Dafür holte sie 1959 den Schweizer Peter Knapp als Art Director in die Redaktion. Sie kannte ihn schon seit Anfang der 1950er Jahre, denn er hatte sich – ausgebildet als Maler und Typograf – in Paris schnell einen Namen gemacht. Hélène Lazareff hatte die Kriegsjahre in New York verbracht und dort bei Harper’s Bazaar mit dem Designer Alexey Brodovitch zusammengearbeitet. Auch Peter Knapp war von ihm stark beeinflusst. So hatten sie beide einen gemeinsamen Bezugspunkt für die weitere Gestaltung von «Elle».
Neuartig sind zum Beispiel die Doppelseiten, die zwar eine Einheit bilden, aber starke inhaltliche und formale Kontraste aufweisen. Man kann an ihnen eine Botschaft ablesen: So viel Spannung ist gerade da möglich, wo man eigentlich Harmonie und Kontinuität erwarten würde. Und trotzdem gehören beide Seiten zusammen.
«Elle» erschien wöchentlich und erreichte bis zu zwei Millionen Leserinnen. Für jede Ausgabe legte Knapp ein Leitthema fest. Anfangs griff er, was ursprünglich gar nicht so vorgesehen war, selbst häufig zur Kamera, um seine Ideen umzusetzen und um den zu beauftragenden Fotografen zu demonstrieren, wie er sich die künftigen Fotos vorstellte.
Ein anderes Element ist ihm nicht weniger wichtig: die Beziehung zu der Persönlichkeit der Models. Auch sie bringen Geschichten mit, auch sie leiten den Fotografen bei seinen Ideen und in der Gestaltung seiner Bilder. Das Offene und Überraschende in den Fotos und in den Zusammenstellungen hängt damit zusammen. Der Betrachter spürt förmlich die Vibrationen.

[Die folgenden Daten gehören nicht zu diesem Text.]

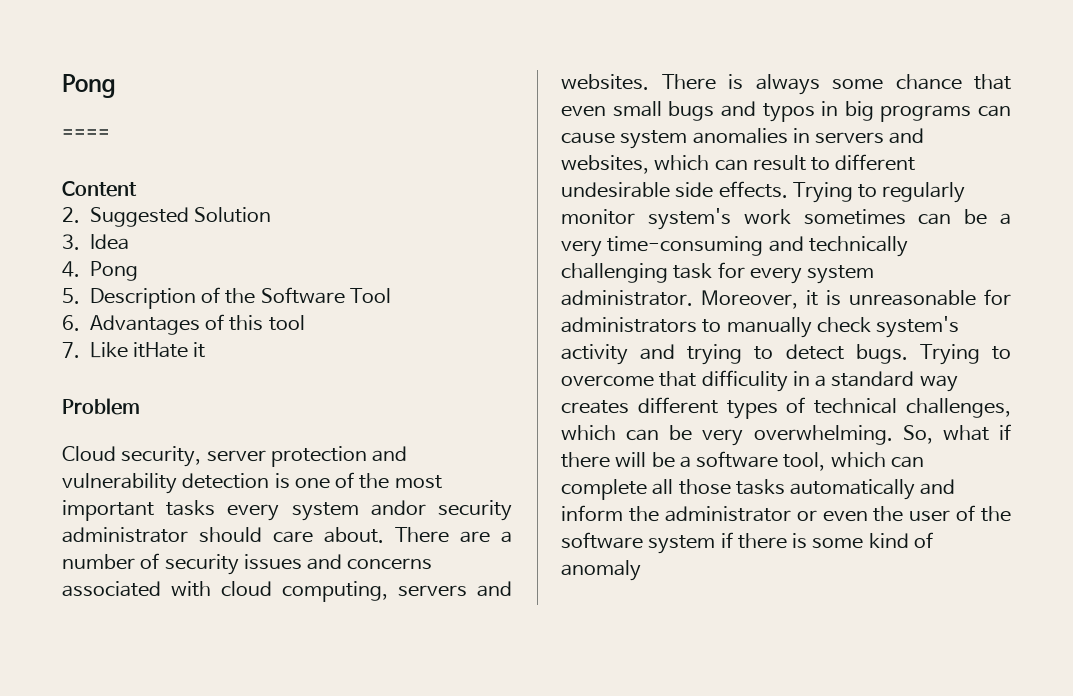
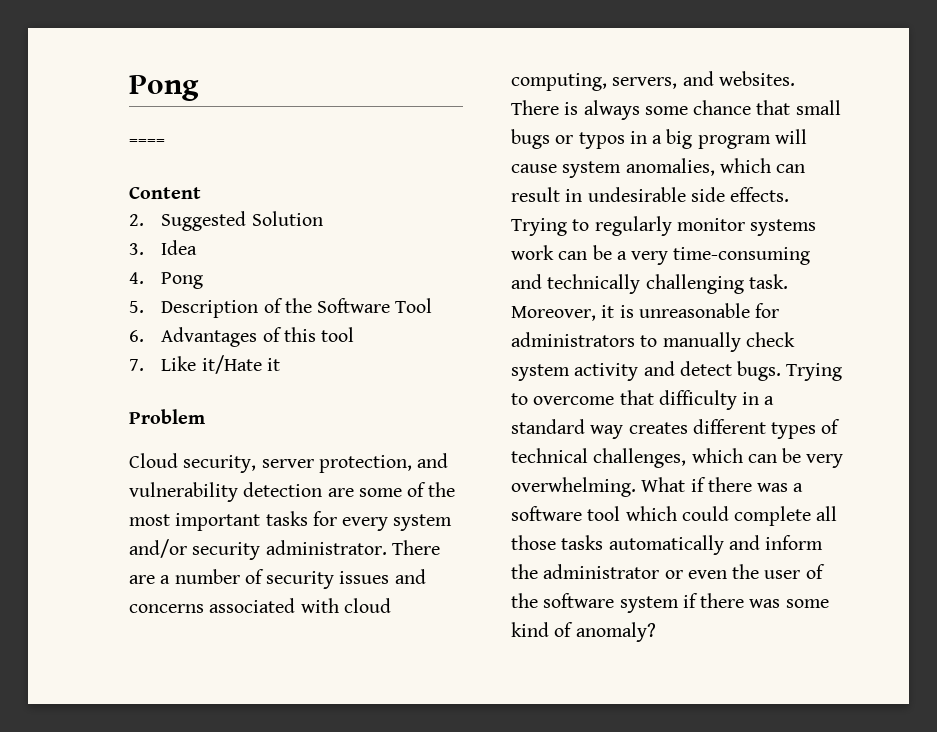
- 7. Like itHate it
+ 7. Like it/Hate it
- Cloud security, server protection and vulnerability detection is one of the most important tasks every system andor security administrator should care about.
+ Cloud security, server protection, and vulnerability detection are some of the most important tasks for every system and/or security administrator.
- There are a number of security issues and concerns associated with cloud computing, servers and websites.
+ There are a number of security issues and concerns associated with cloud computing, servers, and websites.
- There is always some chance that even small bugs and typos in big programs can cause system anomalies in servers and websites, which can result to different undesirable side effects.
+ There is always some chance that small bugs or typos in a big program will cause system anomalies, which can result in undesirable side effects.
- Trying to regularly monitor system's work sometimes can be a very time-consuming and technically challenging task for every system administrator.
+ Trying to regularly monitor systems work can be a very time-consuming and technically challenging task.
- Moreover, it is unreasonable for administrators to manually check system's activity and trying to detect bugs.
+ Moreover, it is unreasonable for administrators to manually check system activity and detect bugs.
- Trying to overcome that difficulity in a standard way creates different types of technical challenges, which can be very overwhelming.
+ Trying to overcome that difficulty in a standard way creates different types of technical challenges, which can be very overwhelming.
- So, what if there will be a software tool, which can complete all those tasks automatically and inform the administrator or even the user of the software system if there is some kind of anomaly
+ What if there was a software tool which could complete all those tasks automatically and inform the administrator or even the user of the software system if there was some kind of anomaly?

Die Ausstellung bietet eindrückliche Einblicke in diese Ideen und Konzepte. Der Kurator Peter Pfrunder kennt Peter Knapp seit Langem, hat ein kluges Konzept entwickelt und eine entsprechende Auswahl aus seinen Werken getroffen. Bei der Medienpräsentation erzählte Peter Knapp von seiner Arbeit. Die Ausstellungsbesucher werden in diesen Genuss zwar nicht kommen, aber der eindrucksvoll gestaltete Katalog enthält in pointierter Form einige dieser Erläuterungen. Nicht nur deswegen ist er zu empfehlen. Er dürfte sich auch als Sammlerstück erweisen.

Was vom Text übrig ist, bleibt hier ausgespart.